Air adalah semua air yang terdapat di atas maupun di bawah permukaan tanah. Air dalam
pengertian ini termasuk air permukaan, air tanah, air hujan dan air laut yang dimanfaatkan di
darat. Sedangkan pengertian sumberdaya air adalah air dan semua potensi yang terdapat pada air,
sumber air, termasuk sarana dan prasarana pengairan yang dapat dimanfaatkan, namun tidak
termasuk kekayaan hewani yang ada di dalamnya.
Air demikian penting bagi kehidupan manusia, berbagai sektor dan kepentingan lainnya.
Yang dimaksudkan dalam hal ini adalah air pengairan, yang sering bahkan menimbulkan
berbagai masalah bagi berbagai kehidupan, jika tidak mampu melestarikannya. Kemarau datang,
keresahan petani lahan kering semakin meningkat. Terbatasnya persediaan air irigasi untuk usaha
taninya selalu menjadi masalah. Salah satu kendala pada daerah ini adalah terbatasnya air untuk
tanaman, oleh karena itu dibutuhkan sistem irigasi pada saat terjadi saat-saat kering.
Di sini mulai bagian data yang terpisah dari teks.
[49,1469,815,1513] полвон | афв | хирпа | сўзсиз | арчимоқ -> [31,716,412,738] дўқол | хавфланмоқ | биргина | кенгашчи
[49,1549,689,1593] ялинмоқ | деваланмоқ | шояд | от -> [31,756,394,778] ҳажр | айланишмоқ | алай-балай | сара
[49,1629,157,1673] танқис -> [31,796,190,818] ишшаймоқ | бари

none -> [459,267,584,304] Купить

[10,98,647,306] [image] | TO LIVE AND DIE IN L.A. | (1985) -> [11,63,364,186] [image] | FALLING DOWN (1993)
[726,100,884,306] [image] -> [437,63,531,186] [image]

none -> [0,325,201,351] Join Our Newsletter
Untuk mengantisipasi dampak kemarau atas ketersediaan air untuk pertanian, penerapan
beberapa Teknologi Tepat Guna akan sangat membantu diantaranya adalah sistem irigasi mikro,
Teknologi Embung, Sistem Irigasi Dam Parit (Channel Reservoir), dan Sistem Irigasi Kendi.

DAFTAR PUSTAKA

Edward, Saleh dan Budi Indra Setiawan. 2001. Distribusi dan Profil Kelembaban Tanah pada sistem
Irigasi Kensi pada tanaman sayuran di Daerah Kering. Jurnal ilmu-ilmu pertanian Indonesia
vol.3 no.2. 2001. Hal. 94-98. PRIDA Indonesia. 2006. Atasi Kekeringan Dengan Sistem Irigasi
Kendi. http://www.pidra-indonesia.org/index2.php? [diakses pada tanggal 21 Mei2014].
Salman, Darajat. 2003. Artikel pada halaman utama Sinar Harapan : Embung, Irigasi Kendi, dan Dam
Parit. Badan Ketahanan Pangan, Penyuluhan Pertanian dan Kehutanan Aceh Timur.
http://www.sinarharapan.co.id/index.html [diakses pada tanggal 21 Mei 2014].
Sunaryo, D.Suharjito dan M Sirait. 2004. Model Pengelolaan Kawasan Permukiman Berkelanjutan
Di. Daerah Aliran Sungai (DAS) Ciliwung Hulu Kabupaten Bogor World Agroforestry Centre (ICRAF)
Southeast Asia Regional Office.
Wiyono, Joko. 2006. Musim Kemarau Datang, Sistem Irigasi Mikro di Lahan Kering Jadi Pilihan.
Tabloid Sinar Tani, Penulis dari BBP Mektan: Serpong.